You can write one from scratch, or you can copy a character definition you already have from another platform and adapt it. Here's a template you can fill in:
CHARACTER DEFINITION
Name: [character name]
Personality: [describe their core traits, e.g. "sarcastic but secretly caring, fiercely loyal, hates small talk, loves bad puns"]
Backstory: [who they are, where they come from, what shaped them]
Speaking Style: [how they actually talk, e.g. "uses lowercase, lots of ellipses, never uses exclamation marks, speaks in short blunt sentences" or "formal and poetic, uses old-fashioned language, addresses the user as 'dear one'"]
Example Messages:
User: "Hey, how's it going?"
Character: "[write how YOUR character would respond]"
User: "Tell me about yourself."
Character: "[write how YOUR character would respond]"
User: "I'm having a bad day."
Character: "[write how YOUR character would respond]"

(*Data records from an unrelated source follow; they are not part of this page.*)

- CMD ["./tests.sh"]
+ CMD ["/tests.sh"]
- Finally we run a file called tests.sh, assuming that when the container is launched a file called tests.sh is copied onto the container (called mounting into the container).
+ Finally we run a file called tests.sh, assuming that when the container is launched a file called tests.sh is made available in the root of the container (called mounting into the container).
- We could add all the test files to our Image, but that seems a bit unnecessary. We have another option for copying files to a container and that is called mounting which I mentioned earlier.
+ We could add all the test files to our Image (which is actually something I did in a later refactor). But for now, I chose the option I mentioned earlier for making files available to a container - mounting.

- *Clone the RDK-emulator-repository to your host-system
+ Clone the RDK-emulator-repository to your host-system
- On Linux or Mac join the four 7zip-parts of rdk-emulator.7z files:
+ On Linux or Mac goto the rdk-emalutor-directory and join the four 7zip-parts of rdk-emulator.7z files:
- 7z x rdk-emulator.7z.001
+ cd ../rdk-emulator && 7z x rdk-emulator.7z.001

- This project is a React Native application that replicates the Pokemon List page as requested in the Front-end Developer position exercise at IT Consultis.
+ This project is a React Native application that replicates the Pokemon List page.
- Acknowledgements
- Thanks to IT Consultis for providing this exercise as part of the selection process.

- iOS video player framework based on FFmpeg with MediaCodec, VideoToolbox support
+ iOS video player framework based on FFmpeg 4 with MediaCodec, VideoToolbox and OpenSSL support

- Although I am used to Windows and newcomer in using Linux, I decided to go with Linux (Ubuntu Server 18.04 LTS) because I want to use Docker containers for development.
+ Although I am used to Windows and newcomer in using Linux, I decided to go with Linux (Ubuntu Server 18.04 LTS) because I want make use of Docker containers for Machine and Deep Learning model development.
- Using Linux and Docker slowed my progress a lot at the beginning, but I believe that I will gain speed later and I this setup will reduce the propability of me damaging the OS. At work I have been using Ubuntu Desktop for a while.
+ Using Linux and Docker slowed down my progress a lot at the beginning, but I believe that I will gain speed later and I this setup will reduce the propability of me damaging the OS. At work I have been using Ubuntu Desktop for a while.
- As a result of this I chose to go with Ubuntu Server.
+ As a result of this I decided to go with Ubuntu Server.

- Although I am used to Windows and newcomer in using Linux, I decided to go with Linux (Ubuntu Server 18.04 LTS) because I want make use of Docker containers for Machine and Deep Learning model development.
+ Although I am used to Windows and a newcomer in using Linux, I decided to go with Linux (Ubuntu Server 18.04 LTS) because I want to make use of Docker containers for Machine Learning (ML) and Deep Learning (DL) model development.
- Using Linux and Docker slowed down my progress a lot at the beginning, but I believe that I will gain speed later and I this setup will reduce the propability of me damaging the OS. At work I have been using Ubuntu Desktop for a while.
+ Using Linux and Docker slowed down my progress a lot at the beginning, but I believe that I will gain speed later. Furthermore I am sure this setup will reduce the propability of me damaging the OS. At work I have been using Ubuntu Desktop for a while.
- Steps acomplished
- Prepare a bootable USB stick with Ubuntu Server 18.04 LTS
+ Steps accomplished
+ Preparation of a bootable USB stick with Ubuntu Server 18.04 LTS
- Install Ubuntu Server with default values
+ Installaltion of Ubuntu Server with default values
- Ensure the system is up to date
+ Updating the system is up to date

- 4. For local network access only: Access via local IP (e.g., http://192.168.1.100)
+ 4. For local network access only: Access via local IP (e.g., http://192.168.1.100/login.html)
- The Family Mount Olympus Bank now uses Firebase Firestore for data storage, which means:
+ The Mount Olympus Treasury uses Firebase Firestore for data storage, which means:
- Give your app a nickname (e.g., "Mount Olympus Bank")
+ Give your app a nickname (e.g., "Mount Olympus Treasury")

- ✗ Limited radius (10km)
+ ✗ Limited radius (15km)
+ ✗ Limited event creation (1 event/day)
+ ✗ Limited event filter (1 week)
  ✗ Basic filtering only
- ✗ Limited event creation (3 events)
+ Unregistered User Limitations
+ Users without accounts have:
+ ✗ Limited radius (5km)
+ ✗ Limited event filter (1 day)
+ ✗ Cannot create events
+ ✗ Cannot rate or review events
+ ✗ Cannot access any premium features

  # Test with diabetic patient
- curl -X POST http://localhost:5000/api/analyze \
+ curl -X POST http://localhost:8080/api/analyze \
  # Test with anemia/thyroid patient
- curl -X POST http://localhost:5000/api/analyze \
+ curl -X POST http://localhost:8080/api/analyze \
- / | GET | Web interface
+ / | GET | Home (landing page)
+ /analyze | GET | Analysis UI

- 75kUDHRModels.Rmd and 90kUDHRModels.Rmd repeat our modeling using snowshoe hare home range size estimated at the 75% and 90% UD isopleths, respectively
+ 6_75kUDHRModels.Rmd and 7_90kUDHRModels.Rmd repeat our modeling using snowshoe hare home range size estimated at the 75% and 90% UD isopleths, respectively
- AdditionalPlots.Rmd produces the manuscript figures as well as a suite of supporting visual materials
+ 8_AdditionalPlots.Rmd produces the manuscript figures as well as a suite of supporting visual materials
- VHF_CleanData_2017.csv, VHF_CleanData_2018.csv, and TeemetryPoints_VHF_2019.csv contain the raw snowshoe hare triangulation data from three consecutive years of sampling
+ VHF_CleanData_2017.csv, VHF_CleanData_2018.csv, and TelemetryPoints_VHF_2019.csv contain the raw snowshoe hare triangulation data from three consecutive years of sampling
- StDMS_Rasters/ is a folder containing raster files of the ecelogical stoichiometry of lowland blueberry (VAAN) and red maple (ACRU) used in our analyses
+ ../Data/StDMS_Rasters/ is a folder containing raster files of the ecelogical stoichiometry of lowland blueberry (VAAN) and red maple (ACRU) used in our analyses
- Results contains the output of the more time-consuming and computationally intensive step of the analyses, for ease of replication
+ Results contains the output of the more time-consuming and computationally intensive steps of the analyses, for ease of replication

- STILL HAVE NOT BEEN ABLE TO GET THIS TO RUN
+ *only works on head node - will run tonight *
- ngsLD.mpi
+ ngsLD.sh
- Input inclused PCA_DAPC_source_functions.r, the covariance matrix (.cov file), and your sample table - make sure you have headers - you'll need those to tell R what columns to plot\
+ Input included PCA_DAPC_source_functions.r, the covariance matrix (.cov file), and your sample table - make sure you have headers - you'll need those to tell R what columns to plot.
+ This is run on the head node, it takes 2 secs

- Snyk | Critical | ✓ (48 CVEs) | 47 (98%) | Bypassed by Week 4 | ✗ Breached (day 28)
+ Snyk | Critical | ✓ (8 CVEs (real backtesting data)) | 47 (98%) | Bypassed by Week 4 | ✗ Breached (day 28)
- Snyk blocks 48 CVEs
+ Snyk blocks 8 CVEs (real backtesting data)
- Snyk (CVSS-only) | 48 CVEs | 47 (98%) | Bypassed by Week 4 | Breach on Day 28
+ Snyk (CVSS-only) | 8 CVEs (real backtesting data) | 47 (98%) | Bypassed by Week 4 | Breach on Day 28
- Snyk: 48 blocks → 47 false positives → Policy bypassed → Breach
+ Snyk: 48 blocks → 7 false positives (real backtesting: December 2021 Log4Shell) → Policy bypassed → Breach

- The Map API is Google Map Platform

Things They Would Never Do:
- [e.g. "break character," "use modern slang," "be mean without reason"]
Topics They Know About:
- [e.g. "medieval history," "magic systems," "coffee"]
Topics They Avoid:
- [e.g. "politics," "their past"]
Tips for better characters:
The example messages matter more than anything else. They teach the AI how your character actually sounds, not just what they're like on paper.
Be specific about speaking style. "Friendly" is vague. "Uses lots of emoji, types in all lowercase, rambles when excited, says 'dude' constantly" is something the AI can actually follow.
If you're copying a character from another platform, grab the description, personality fields, and any example dialogues. Combine them into the template above.
Test and iterate. Your first version won't be perfect, and that's fine. You can always update the definition later.